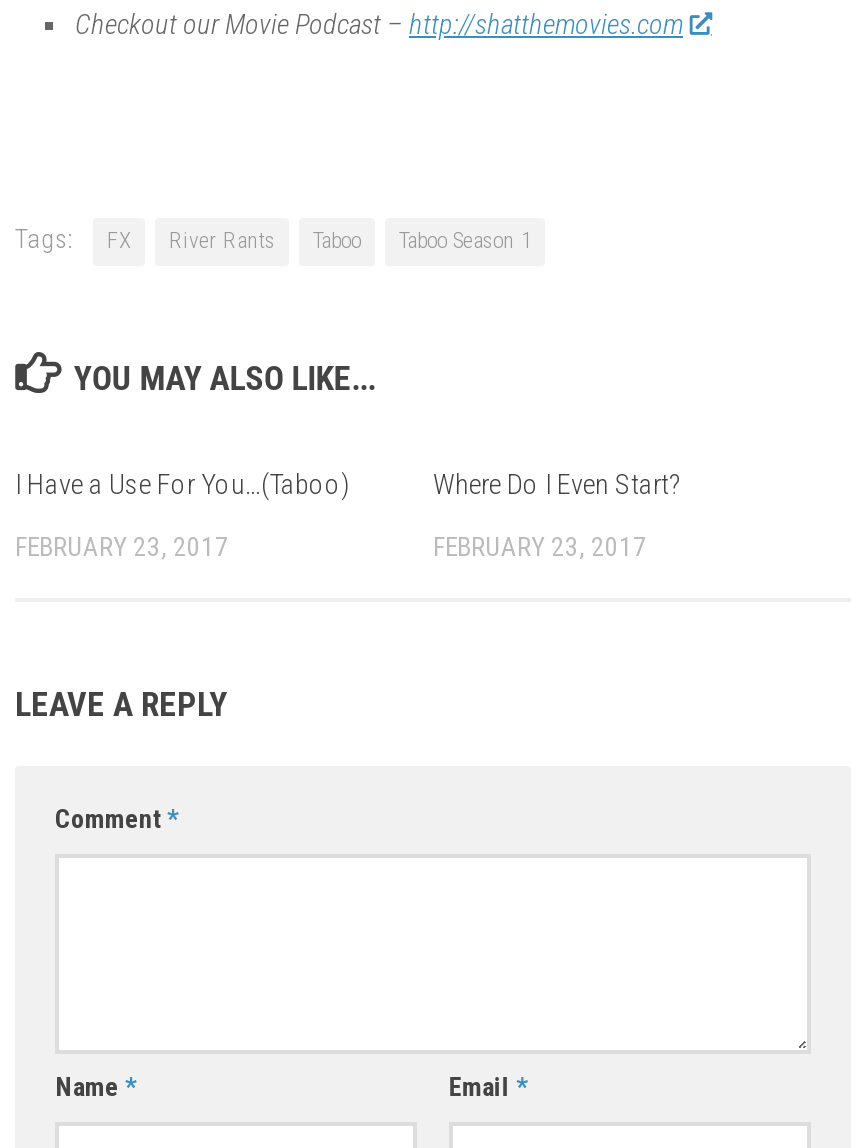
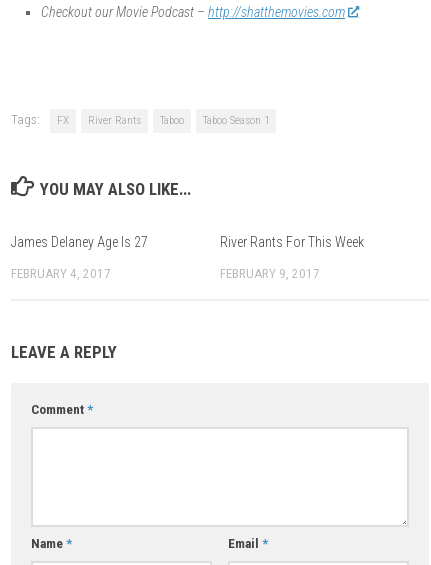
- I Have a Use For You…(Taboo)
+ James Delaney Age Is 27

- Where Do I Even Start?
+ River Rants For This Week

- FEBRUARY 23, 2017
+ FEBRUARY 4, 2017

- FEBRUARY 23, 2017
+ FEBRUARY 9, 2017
--
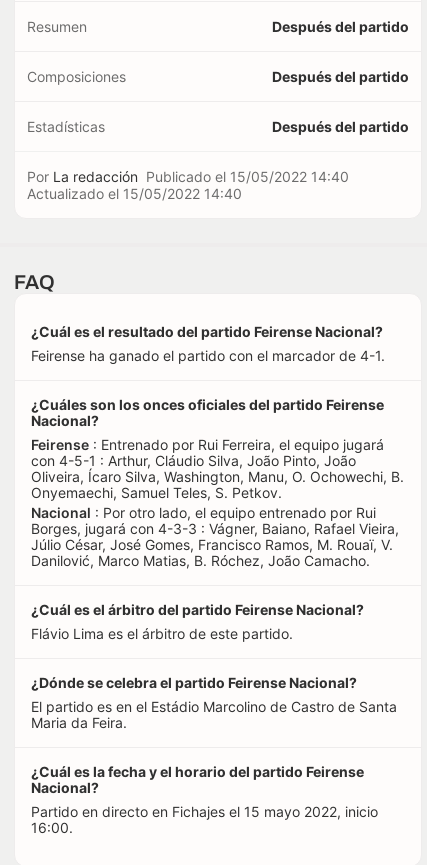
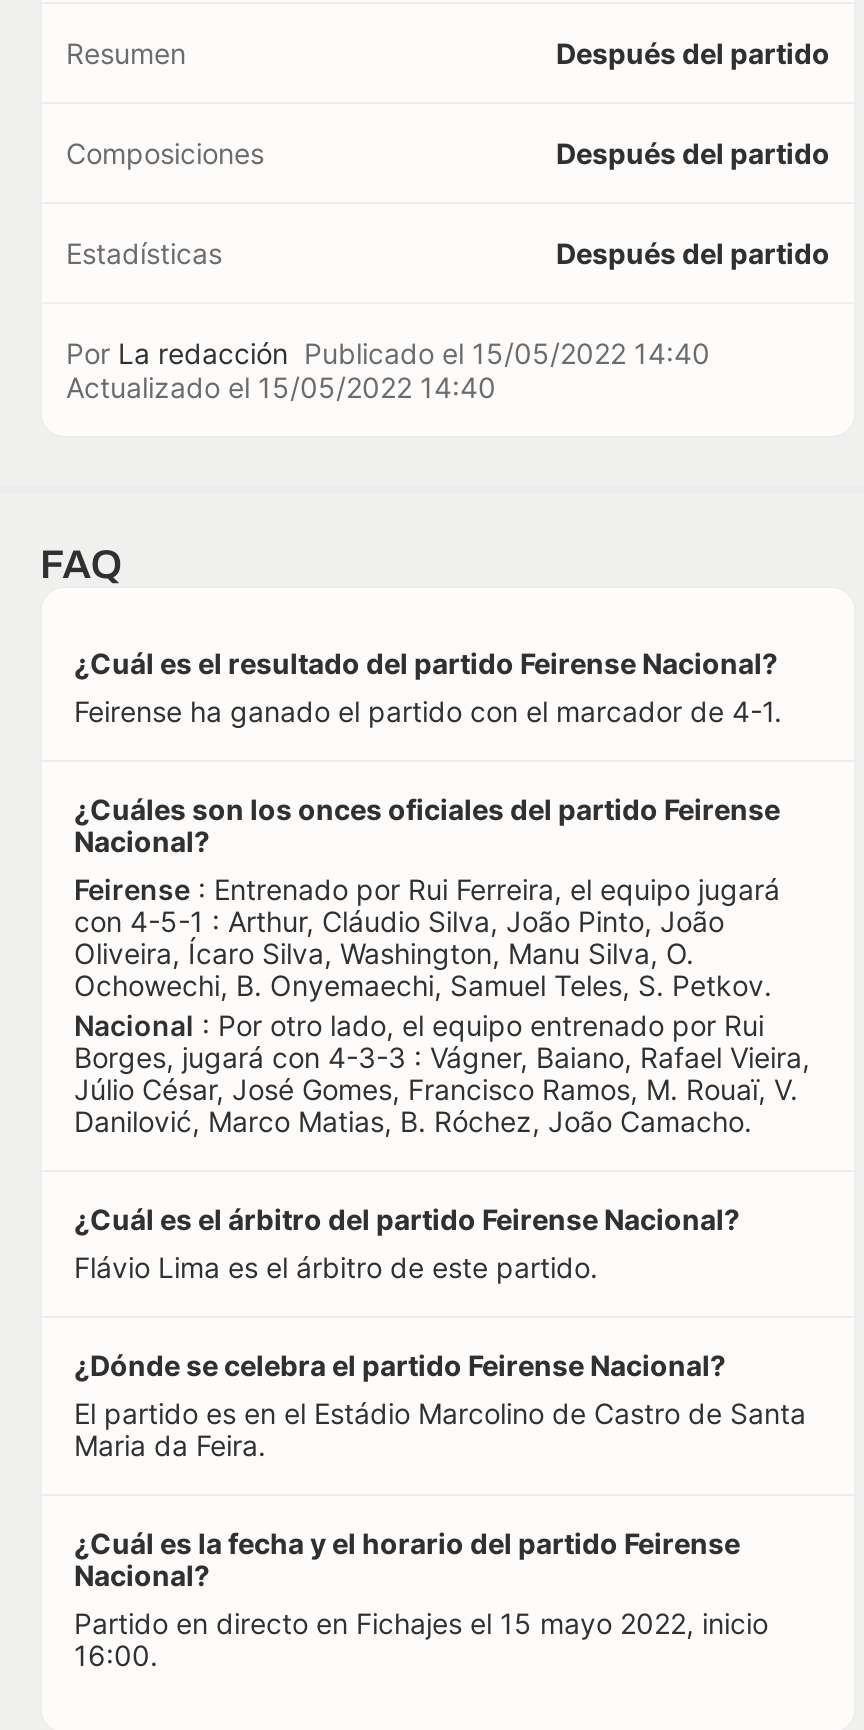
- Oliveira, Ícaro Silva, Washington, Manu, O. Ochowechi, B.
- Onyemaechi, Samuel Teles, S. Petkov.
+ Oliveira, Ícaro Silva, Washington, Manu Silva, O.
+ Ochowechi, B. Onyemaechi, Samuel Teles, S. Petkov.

» Problem to solve
Write down exactly the span of lines above from the one containing "Delaney Age Is 27" to the one containing "FEBRUARY 9, 2017", both ends included.

» Exercise result
+ James Delaney Age Is 27

- Where Do I Even Start?
+ River Rants For This Week

- FEBRUARY 23, 2017
+ FEBRUARY 4, 2017

- FEBRUARY 23, 2017
+ FEBRUARY 9, 2017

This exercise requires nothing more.